Figure S3.

Selection of ΔORF3-E mNG virion capable of inefficiently infecting Vero E6 cells for more than one round, related to Figure 2

Four independently selected P5 ΔORF3-E mNG virions (generated from five rounds of passaging ΔORF3-E mNG virion on Vero-ORF3-E cells) were used to infect naive Vero E6 cells for two rounds as described in Figure 1F.

(A) The P5 ΔORF3-E mNG virion-infected Vero E6 cells were analyzed for mNG signals. Scale bar, 100 μm.

(B) The extracellular RNA from the second-round infected cells were examined for viral RNA by RT-PCR.

(C) Selection IV P5 ΔORF3-E (S-IV-P5) mNG virion could infect Vero cells for multiple rounds. To remove the single-round virion from the multi-round virion in the S-IV-P5 stock, the S-IV-P5 stock was passaged on Vero E6 cells for two rounds, resulting in S-IV-P5-Vero-P2 virion capable of multi-round infection. The replication kinetics of WT mNG SARS-CoV-2 and S-IV-P5-Vero-P2 mNG virion were compared on Vero E6 cells. The cells were inoculated at an MOI of 0.001. Limit of detection, L.O.D. Data are represented as mean ± SD.

(D) Adaptive mutations were identified from the S-IV-P5-Vero-P2 mNG virion.
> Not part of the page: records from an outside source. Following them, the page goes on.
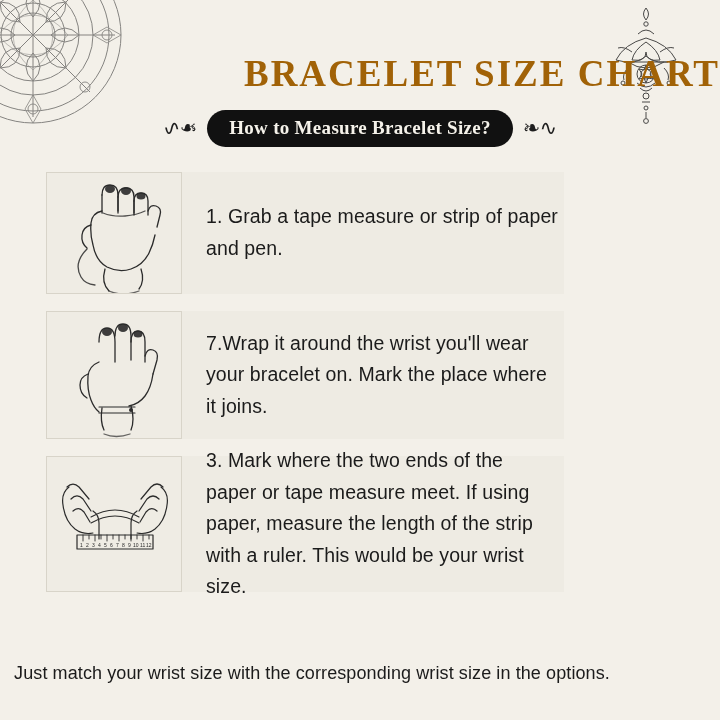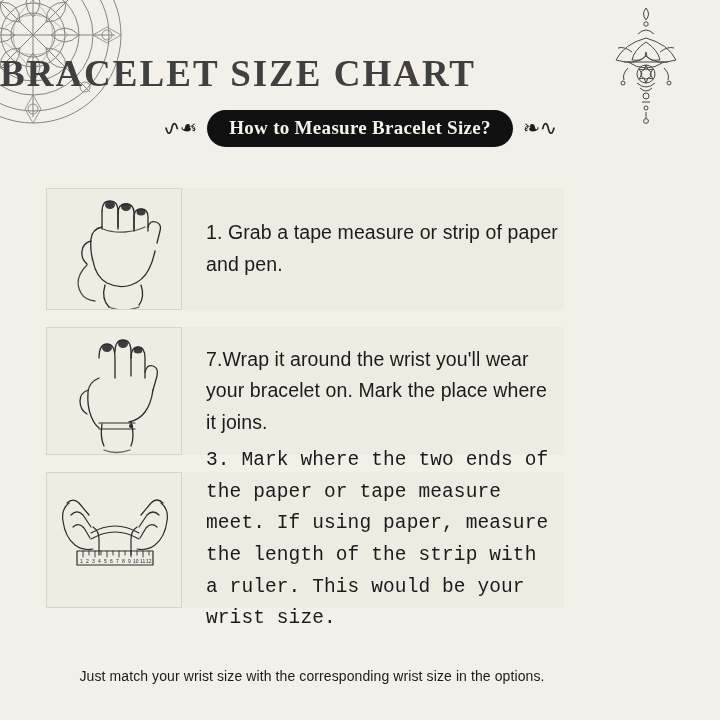--- a/index.html
+++ b/index.html
@@ -43,12 +43,12 @@
     top: 52px;
     left: 0;
     width: 720px;
-    text-align: left;
+    text-align: right;
     font-family: "Liberation Serif", serif;
     font-weight: bold;
     font-size: 37px;
     letter-spacing: 2.0px;
-    color: #404040;
+    color: #a16207;
   }
 
   .subtitle-row {

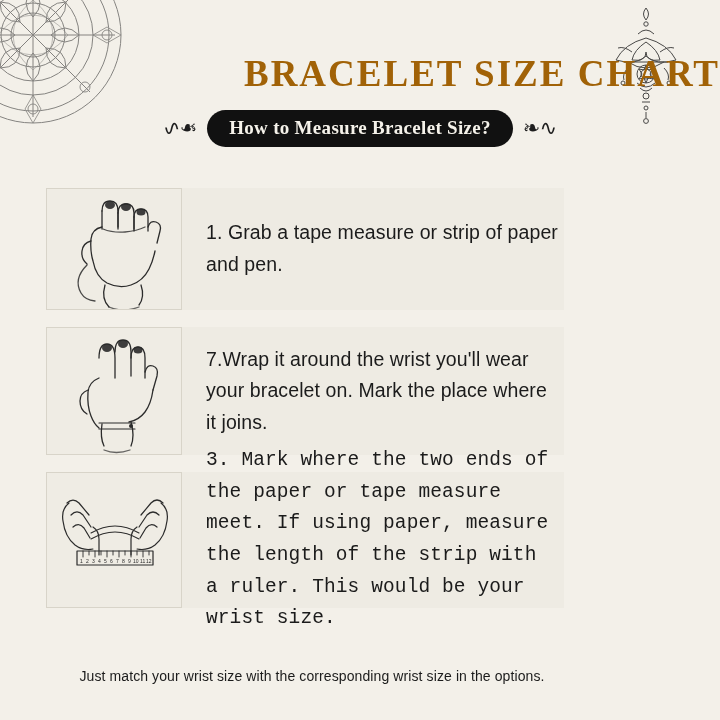--- a/index.html
+++ b/index.html
@@ -86,7 +86,7 @@
   
   .steps {
     position: absolute;
-    top: 188px;
+    top: 172px;
     left: 0;
     width: 596px;
   }

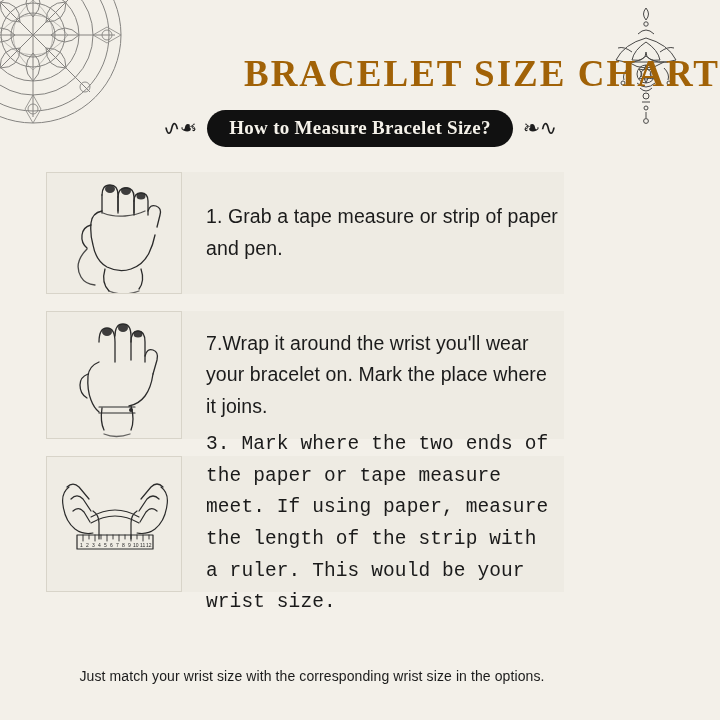--- a/index.html
+++ b/index.html
@@ -131,7 +131,7 @@
   .step-2 .thumb { height: 128px; }
   .step-2 .step-text-wrap { height: 128px; }
   .step-3 .thumb { height: 136px; }
-  .step-3 .step-text-wrap { height: 136px; font-family: Liberation Mono, monospace; }
+  .step-3 .step-text-wrap { height: 136px; }
 
   .footer-note {
     position: absolute;

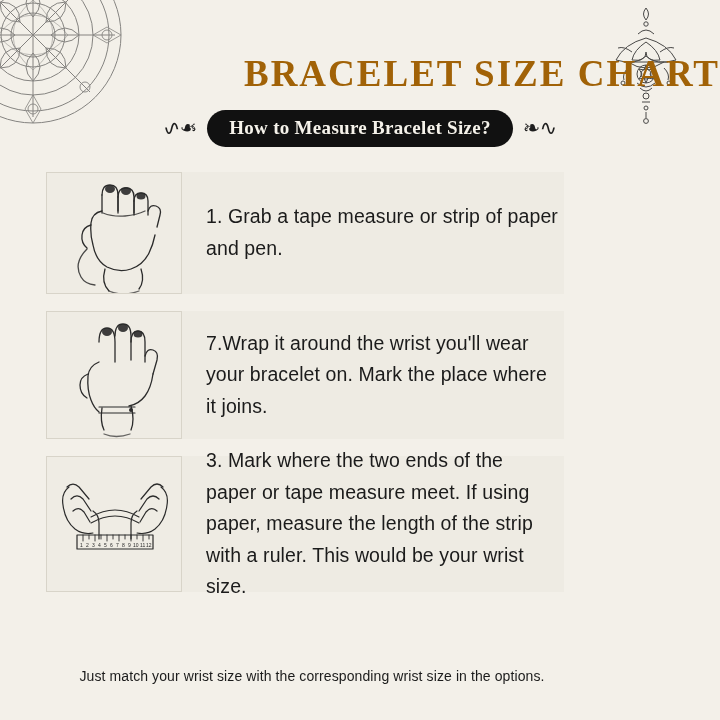--- a/index.html
+++ b/index.html
@@ -139,7 +139,7 @@
     left: 0;
     width: 624px;
     text-align: center;
-    font-size: 14px;
+    font-size: 18px;
     color: #1b1b1b;
     letter-spacing: 0.1px;
   }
(E) The T130N mutation from the M protein was engineered into ΔORF3-E mNG virion. The resulting ΔORF3-E mNG M T130N virion was used to infect Vero E6 cells for two rounds. Fluorescence and phase contrast images of the infected cells are shown. Scale bar, 100 μm.

(F) Sequence alignment shows that the M proteins from SARS-CoV and SARS-CoV-2 share the same T130 residue. Red arrow indicates the T130 residue of SARS-CoV-2.